Como atividade de prestação de serviços, a crise que afeta clientes, tanto pessoas jurídicas quanto naturais, já traz - e ainda trará - reflexos à advocacia. Além da dificuldade em adimplir contratos já firmados, o reduzido potencial financeiro poderá diminuir os valores e flexibilizar as condições de imprescindíveis novas contratações.

É preciso destacar, entretanto, que as dificuldades não nascem no momento atual, acompanhando a profissão por outras razões que não a pandemia. Assim, a estagnação dos processos e, consequentemente, dos contratos, soma-se a desafios históricos da advocacia, entre os quais destacam-se o elevado número de profissionais, tema que merece espaço próprio para reflexão, e a necessidade, constante e crescente, de buscarmos valorização da advocacia junto à sociedade.

Ademais, o atual cenário de crise econômica aliado à iminente saturação do mercado profissional traz dificuldades principalmente aos jovens advogados. Em especial pelas históricas adversidades encontradas em profissão que tem como característica o tempo razoável de retorno, tanto para consolidação no mercado, quanto para ganhos financeiros. E o tempo estimado para retorno conflita com a sociedade da velocidade por nós vivida.

O que fazer? Como enfrentar este cenário, já atual para muitos profissionais e iminente para tantos outros? Não há resposta simples para questão complexa e multicausal.

Vários são os pontos que precisam ser enfrentados. Não há dúvida, entretanto, quanto à necessidade de se exercitar a valorização dos advogados, tanto internamente, na própria classe, como externamente, na sociedade em geral e no sistema de justiça em especial.
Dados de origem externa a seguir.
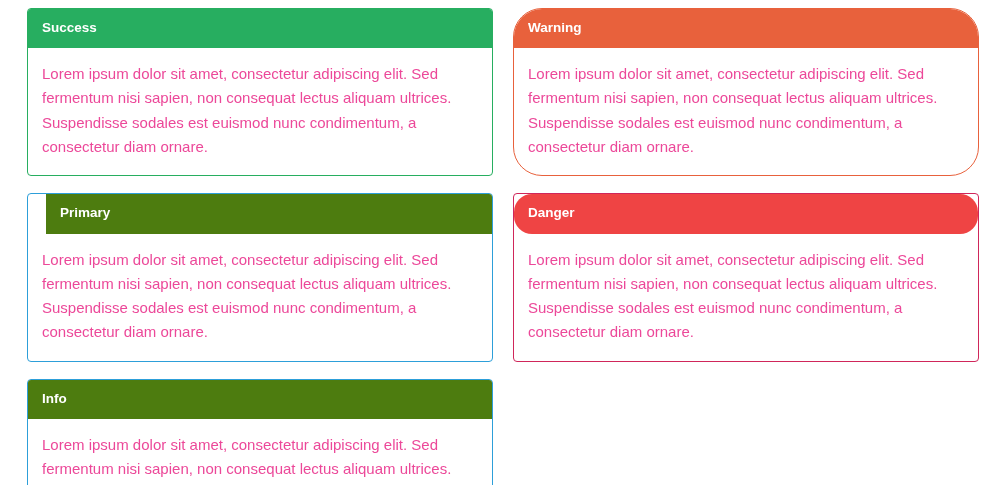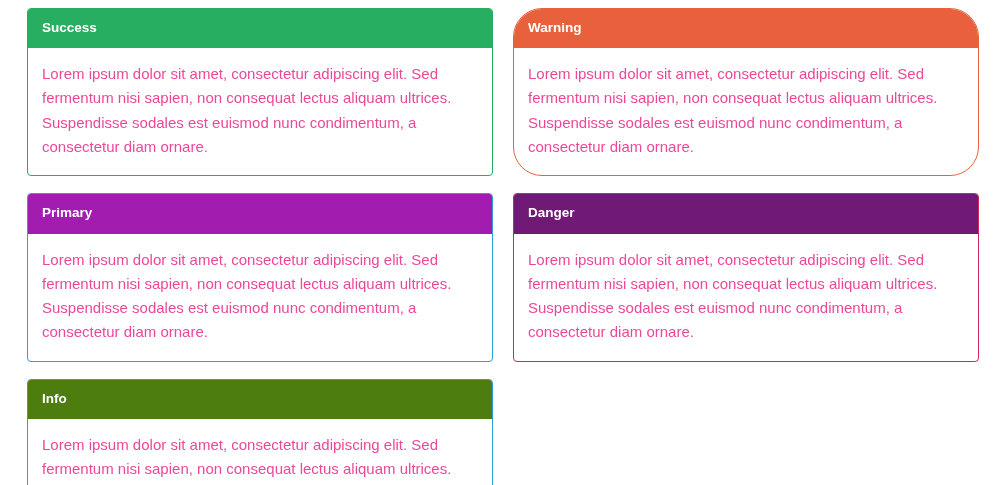--- a/index.html
+++ b/index.html
@@ -75,7 +75,7 @@
       </div>
 
       <div class="panel" style="border-color: rgb(45, 159, 217);">
-        <div class="panel-heading" style="background: #a21caf;">
+        <div class="panel-heading" style="background: #4d7c0f; margin-left: 18px;">
           <span class="panel-title">Primary</span>
         </div>
         <div class="panel-body">Lorem ipsum dolor sit amet, consectetur adipiscing elit. Sed fermentum nisi sapien, non consequat lectus aliquam ultrices. Suspendisse sodales est euismod nunc condimentum, a consectetur diam ornare.</div>

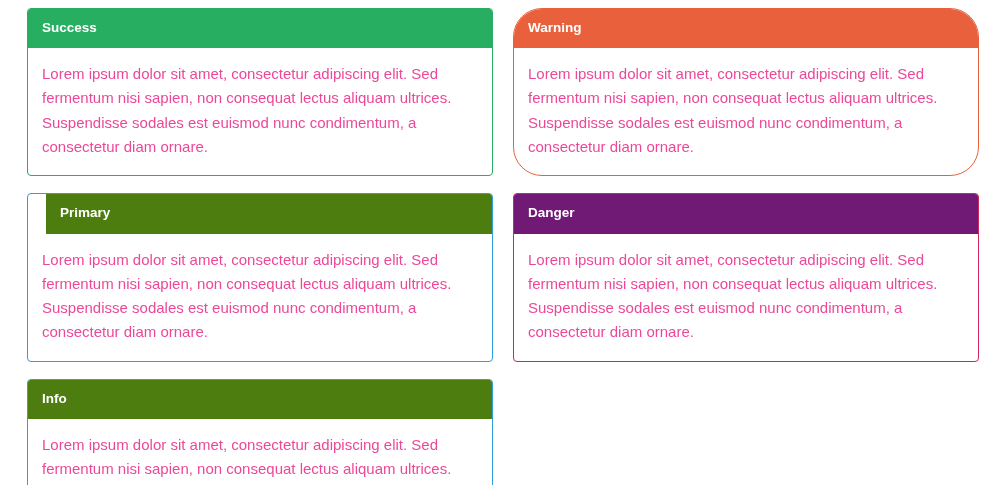--- a/index.html
+++ b/index.html
@@ -100,7 +100,7 @@
       </div>
 
       <div class="panel" style="border-color: rgb(208, 38, 90);">
-        <div class="panel-heading" style="background: #701a75;">
+        <div class="panel-heading" style="background: #ef4444; border-radius: 18px;">
           <span class="panel-title">Danger</span>
         </div>
         <div class="panel-body">Lorem ipsum dolor sit amet, consectetur adipiscing elit. Sed fermentum nisi sapien, non consequat lectus aliquam ultrices. Suspendisse sodales est euismod nunc condimentum, a consectetur diam ornare.</div>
A conscientização interna de que os advogados não devem se sujeitar, a qualquer custo, a disputas pelas causas, ganha relevância neste momento de crise. Na mesma proporção, contudo, cresce também a dificuldade de implementar tal compreensão, considerando as adversidades financeiras vivenciadas.

Por outro lado, é certo que precisamos nos valorizar e provocar que sejamos valorizados, o que tem como pilares a capacitação continuada ao exercício profissional e o respeito à ética. Do ponto de vista normativo, contribuem para tanto recentes conquistas da OAB, sob liderança de Claudio Lamachia, advindas com o Código de Processo Civil.
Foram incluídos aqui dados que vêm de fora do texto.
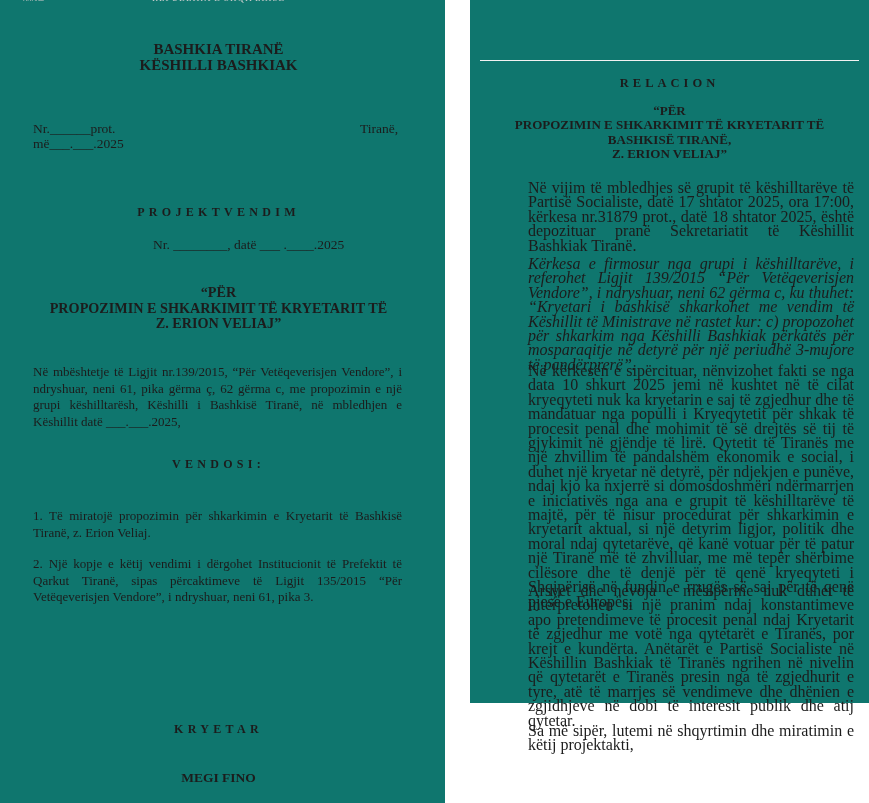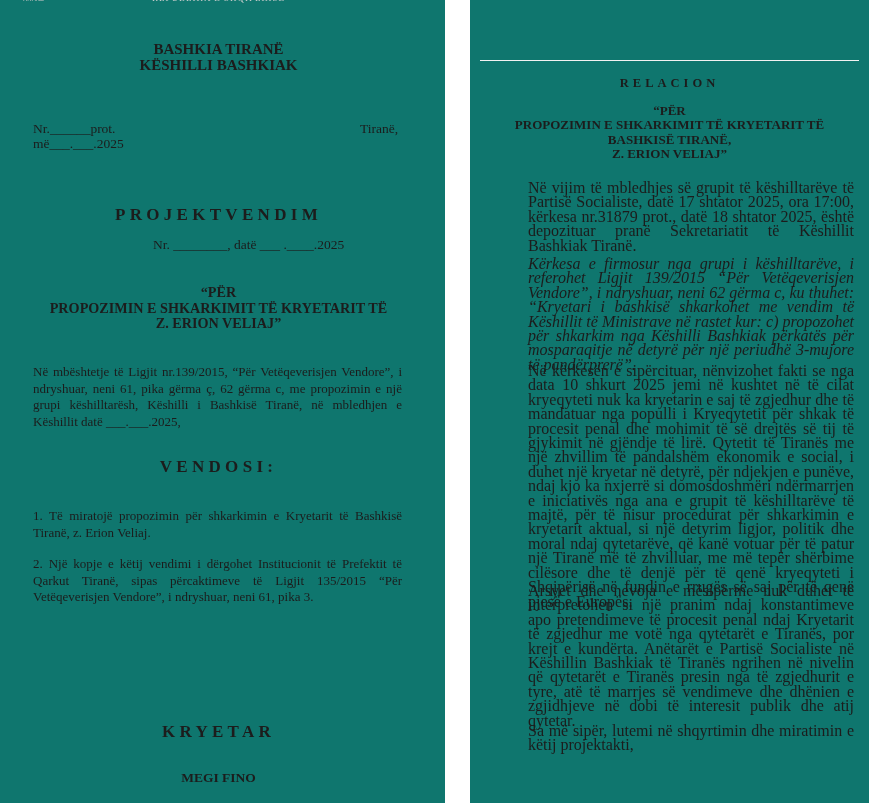--- a/index.html
+++ b/index.html
@@ -7,7 +7,7 @@
          font-family:"Liberation Serif", "DejaVu Serif", serif; color:#1c1c1c; }
   .page { position:absolute; top:0; background:#0f766e; }
   #left-page { left:0; width:445px; height:803px; }
-  #right-page { left:470px; width:399px; height:803px; }
+  #right-page { left:470px; width:399px; height:703px; }
   .top-strip { position:absolute; top:0; left:0; right:0; height:8px; overflow:hidden; }
   .faded-logo { position:absolute; left:22px; top:-4px; font-size:6px; color:#c8c8c8; font-family:"Liberation Sans", sans-serif; }
   .faded-header { position:absolute; left:152px; top:-7px; font-size:9px; color:#d2d2d2; letter-spacing:1px; font-family:"Liberation Serif", serif; }

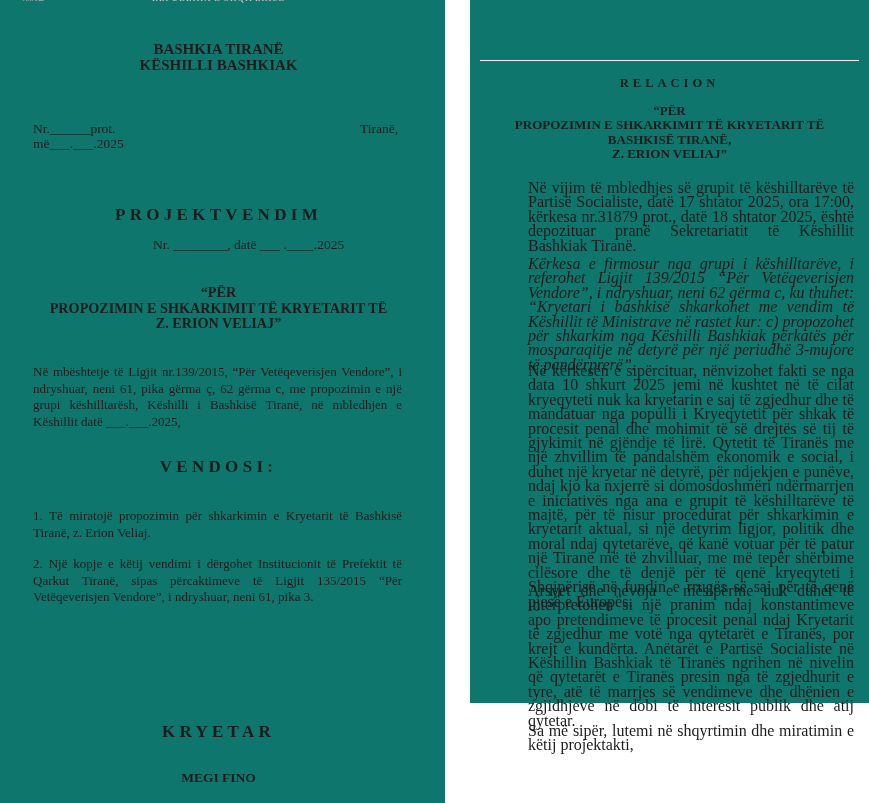--- a/index.html
+++ b/index.html
@@ -17,7 +17,7 @@
   .center { text-align:center; }
   .bold { font-weight:bold; }
   .title { font-size:15px; font-weight:bold; line-height:16px; }
-  .spaced { letter-spacing:4.3px; font-weight:bold; font-size:17px; }
+  .spaced { letter-spacing:4.3px; font-weight:bold; font-size:12px; }
   .body { font-size:13px; line-height:16.6px; text-align:justify; }
   .body-r { font-size:16px; line-height:14.4px; text-align:justify; }
   .italic { font-style:italic; }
Se o período pandêmico gerou importantes reflexos financeiros à classe, para muitos de nós a quarentena trouxe outro bem de alto valor e baixa disponibilidade: tempo. E esse reflexo da crise vai ao encontro do necessário aprimoramento contínuo dos advogados. São incontáveis as oportunidades de cursos de capacitação e atualização, lives, seminários e outras formas de compartilhamento de conhecimento que estão disponíveis na internet, muitas das quais sem custo. Em períodos atípicos tal qual o atual, o espírito coletivo ganha espaço e, apesar dos pesares desse momento histórico que atravessamos, ainda é possível analisá-lo com positividade.

A complexidade do tema não se esgota com reflexões preliminares. Neste 11 de agosto, diferente dos demais, mas com o mesmo simbolismo, que essas reflexões sirvam de estímulo para crescimento individual e coletivo. É preciso tratar continuamente destes assuntos para a construção conjunta de alternativas. Difícil prever quanto tempo levará para nos recuperarmos dos reflexos negativos dessa crise, mas a certeza de sua existência traz a vantagem de estarmos preparados para tempos nebulosos.

Aproveitar o que o isolamento social traz de positivo pode – e deve – ser uma das maneiras de enfrentar o que virá.

 

(*) Advogada, OAB-RS nº 109.842, especialista em Direito e Processo Penal.

(**) Advogado, OAB-RS nº 56.110, professor da PUCRS; conselheiro federal da OAB.